Preventing San Jose Housing Violations

Partner(s): City of San Jose
Status: Transitioning technology to partner
Github Repo: https://github.com/dssg/san_jose_housing
Team: Kit Rodolfa, Jane Zanzig, Erika Salomon, Klaus Ackermann, Lauren Haynes

Summary
The City of San Jose conducts regular inspections of its multiple housing units (e.g. apartment buildings and hotels). San Jose assigns case loads to its inspectors based on two factors: number of prior major code violations (properties with more major violations are inspected more frequently) and the amount of time since the last inspection (properties inspected longer ago are prioritized). Although this approach incorporates two risk indicators, it neglects other important information, such as records of building repairs. In collaboration with the Multiple Housing inspection unit DSaPP built a predictive model to more accurately prioritize the “worst first” as San Jose doles out case loads to inspectors. With this system, San Jose is able to identify when properties are likely to have a violation, thus finding more violations than they do using the number of past violations alone.

Background
Across the country, housing quality has not kept pace with housing prices, which puts the health and wellbeing of poor occupants at continued risk. The 12% of San Jose residents who live in poverty are no exception, and they deserve to live in housing that is safe, decent, and sanitary. As Matthew Desmond and Monica Bell’s report on Housing, Poverty, and the Law states, substandard housing conditions ”exert a powerful influence on health, job stability, educational success, and other matters essential to well-being.” In San Jose , ensuring safe, decent, and sanitary housing conditions for buildings with three or more units under one roof is the job of the Multiple Housing unit of Code Enforcement.

Scope
By building a stronger predictive model for high-risk properties, the City of San Jose (CSJ) will increase the safety and well-being of residents living in many rental properties. San Jose assigns case loads to its inspectors based on two factors: its number of prior major code violations (properties with more major violations are inspected more frequently) and the amount of time since its last inspection (properties inspected longer ago are prioritized). San Jose conducts approximately 300 proactive inspections (i.e., no in response to complaints) every three months. The goal of the model is to determine which 300 properties are most at risk of a health and safety violation as targets for inspection in the following three months so that properties can be inspected based on their risk of violations at the time of inspection (rather than their overall risk).

Data
This project used data from two CJS systems: multiple housing property information in AMANDA (planning, building, property, business info) and inspections information in the Code Enforcement System (complaints and actions taken). We supplemented this with data about the area surrounding each property by using the US Census Bureau’s American Community Survey.

Analysis
DSaPP software generated thousands of machine learning models and evaluated the predictive accuracy of each, simulating how every model would have performed had it been in use in San Jose since 2012. Each model used the data available at a given date in the simulation (e.g., January 1, 2012, April 1, 2012, and so on) to generate a list of properties to inspect in the following three months. We looked for models that consistently selected for inspection properties known to have violations in the three months following its prediction.

Results
Even though most building inspections already found serious violations, the model that we selected identified properties with serious violations at a 25% higher rate than current inspection practices in our simulations. We tested this model in the real world by conducting a three-month trial in which some inspections were based on the current practice (combining previous violations and time since last inspection) and others were based on our model. Although the current strategy and the model had substantial overlap in the properties they prioritized, where they differed, properties targeted by just the model showed an 8 percentage point lift in the violation rate relative to those targeted by just the current strategy (75% of properties inspected showing major violations vs 67%).
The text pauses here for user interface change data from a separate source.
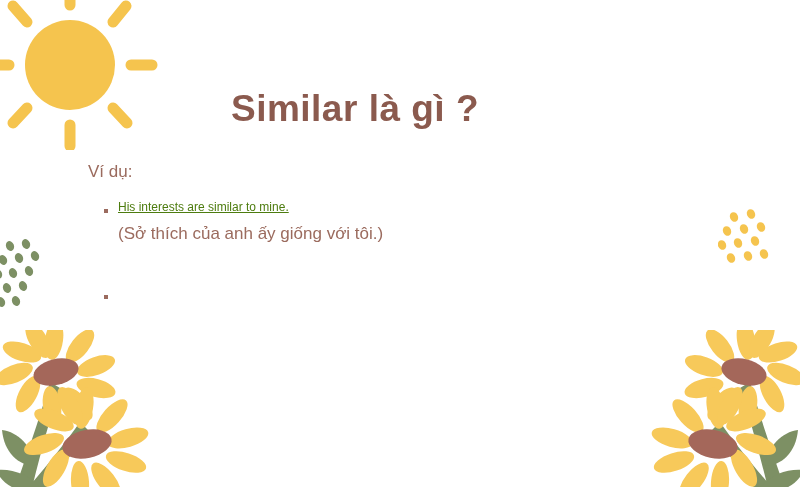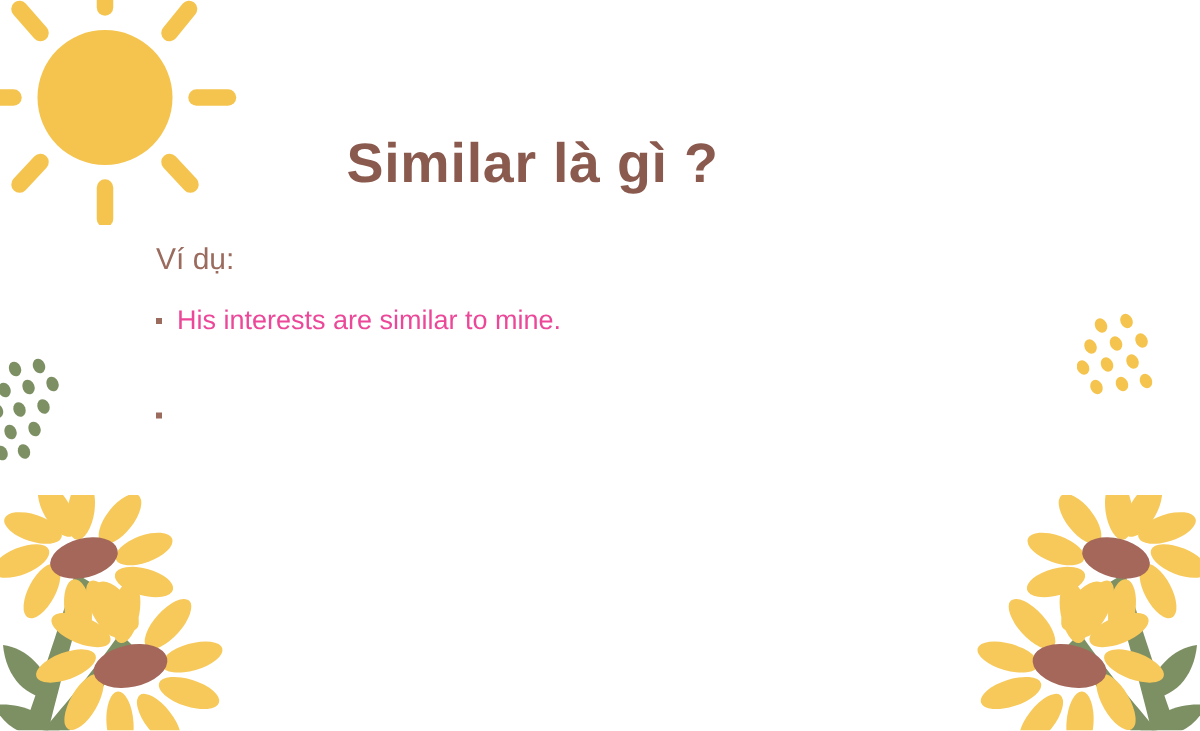--- a/index.html
+++ b/index.html
@@ -38,9 +38,9 @@
     width: 560px;
   }
   .example-label {
-    font-size: 20px;
+    font-size: 17px;
     color: #9b6b5e;
-    margin: 0 0 18px 16px;
+    margin: 0 0 18px 0;
   }
   .example-block {
     margin: 0 0 42px 0;

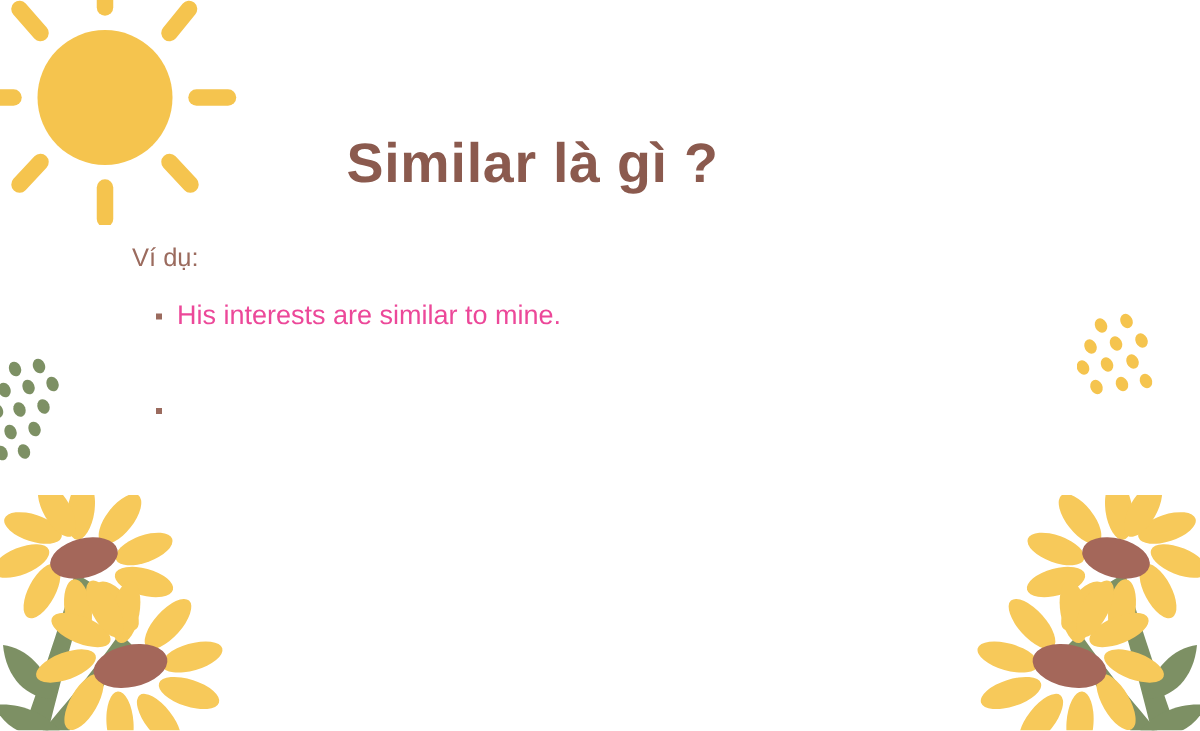--- a/index.html
+++ b/index.html
@@ -49,10 +49,11 @@
   .ex-line-en {
     display: flex;
     align-items: flex-start;
-    font-size: 18px;
-    color: #ec4899;
+    font-size: 12px;
+    color: #4d7c0f;
     margin: 0 0 10px 0;
     padding-left: 16px;
+    text-decoration: underline;
   }
   .bullet-dot {
     width: 4px;

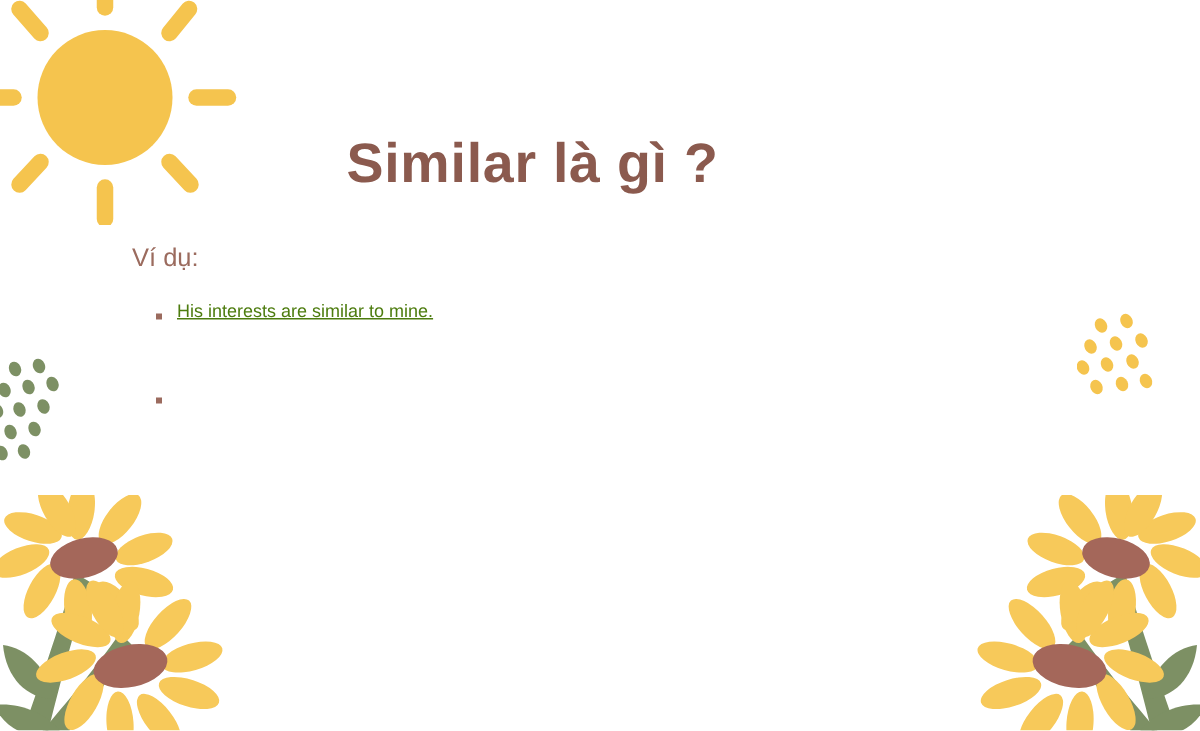--- a/index.html
+++ b/index.html
@@ -228,6 +228,7 @@
         <span class="bullet-dot"></span>
         <span>His interests are similar to mine.</span>
       </div>
+      <div class="ex-line-vi">(Sở thích của anh ấy giống với tôi.)</div>
     </div>
 
     <div class="example-block">

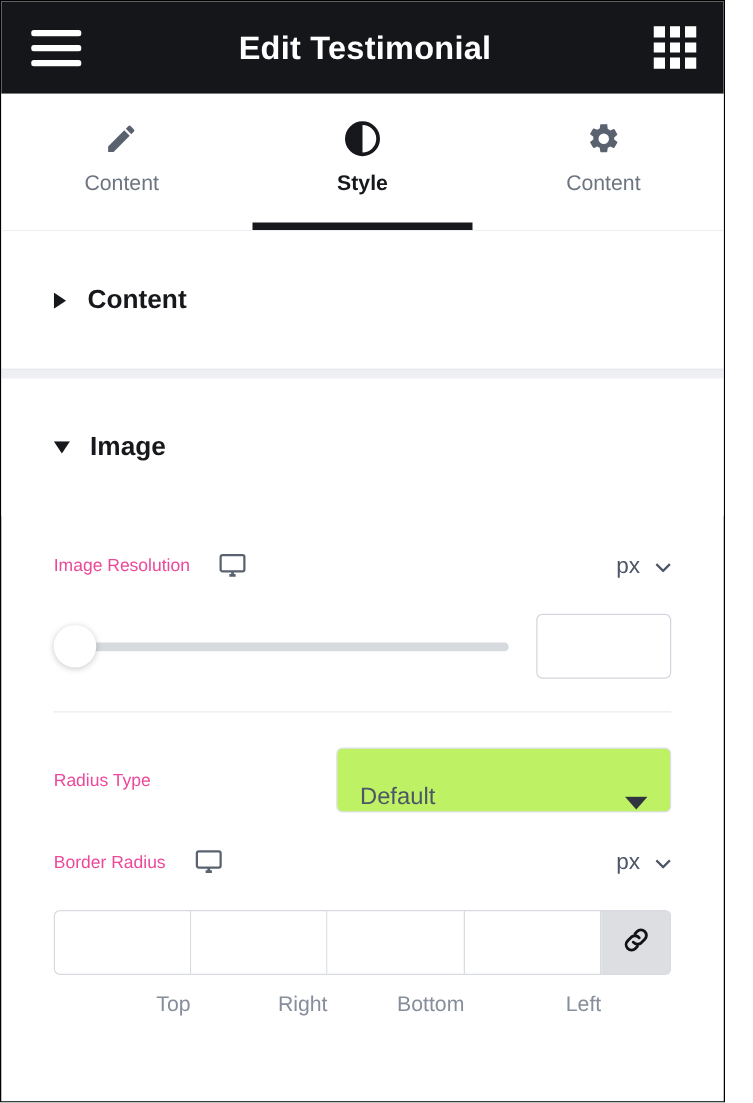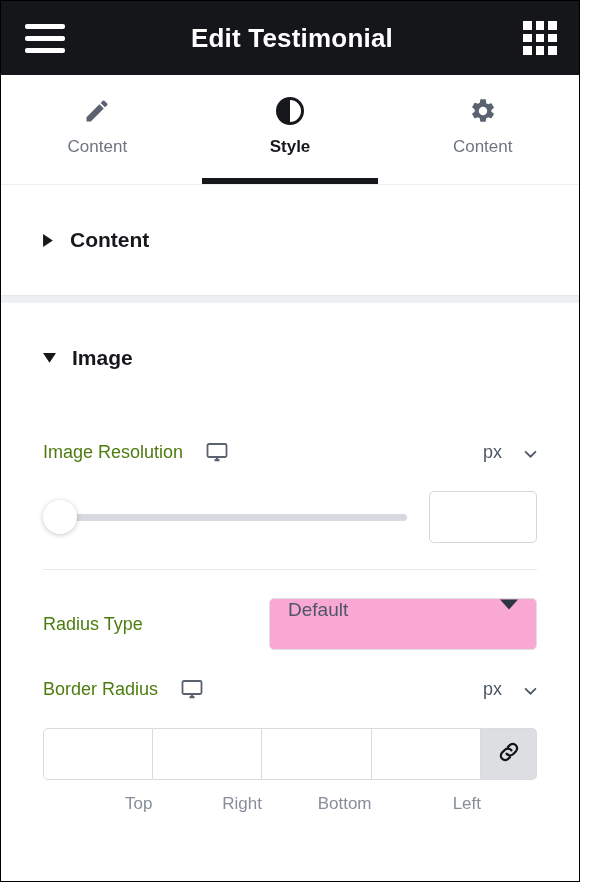--- a/index.html
+++ b/index.html
@@ -151,8 +151,8 @@
     min-height: 34px;
   }
   .ctrl-label {
-    font-size: 18px;
-    color: #4d7c0f;
+    font-size: 14px;
+    color: #ec4899;
   }
   .device-icon {
     margin-left: 22px;

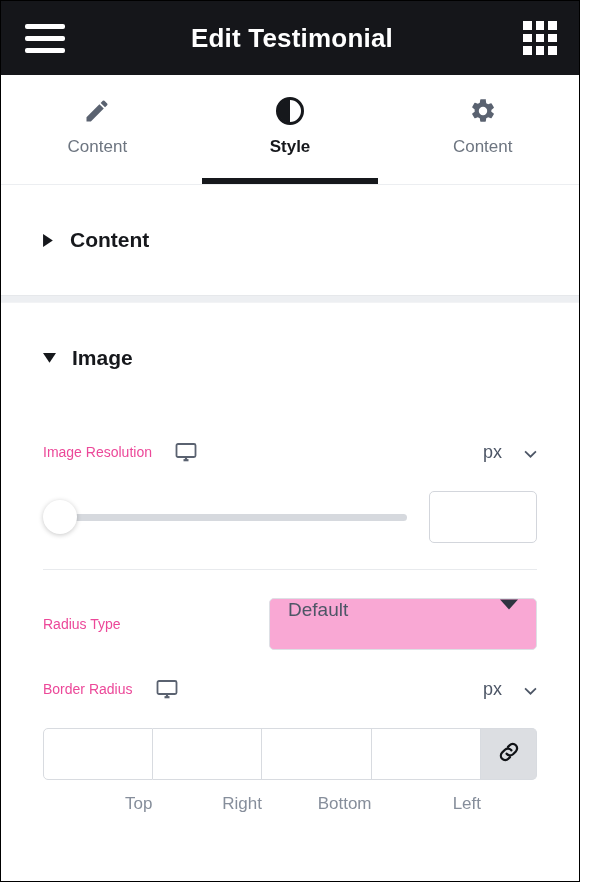--- a/index.html
+++ b/index.html
@@ -163,7 +163,7 @@
     margin-left: auto;
     display: flex;
     align-items: center;
-    gap: 22px;
+    gap: 12px;
     font-size: 18px;
     color: #4d5666;
     cursor: pointer;

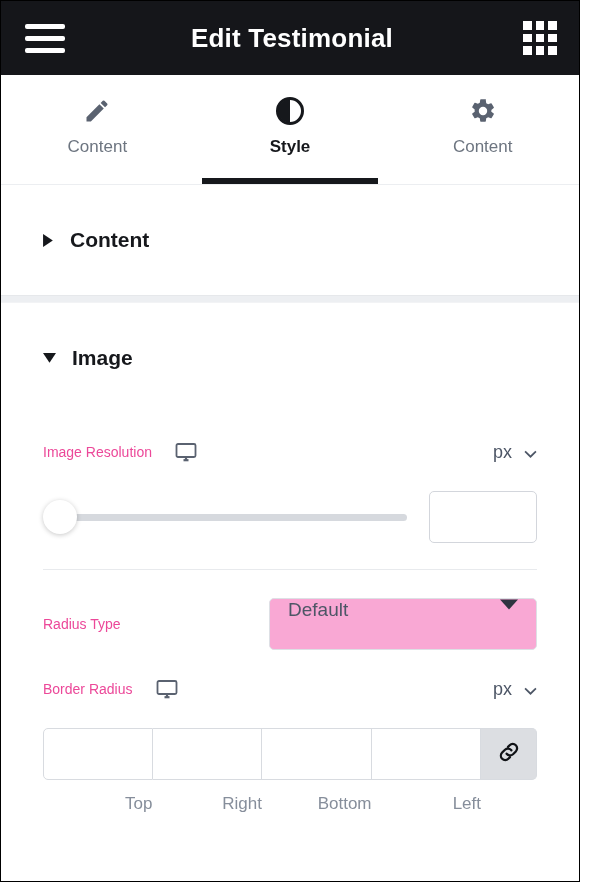--- a/index.html
+++ b/index.html
@@ -234,9 +234,9 @@
     height: 52px;
     border: 1px solid #dde0e5;
     border-radius: 5px;
-    background: #f9a8d4;
-    display: flex;
-    align-items: flex-start;
+    background: #bef264;
+    display: flex;
+    align-items: flex-end;
     padding: 0 18px;
     cursor: pointer;
   }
Future Plans and Areas for Improvement
We are working with CSJ’s IT department to transfer the software developed in this project to their infrastructure so that the Code Enforcement group can deploy the model’s predictions on an ongoing basis and CSJ can continue to develop and improve the system. These improvements may include generating better predictions using new data. As part of this project, we identified that many building codes cover a wide range of violations that vary in the immediacy and severity of their threat to tenant health and safety. Inspectors are now collecting data on the severity of violations that can eventually be used in the predictive models to identify properties at risk of the most severe kinds of violations.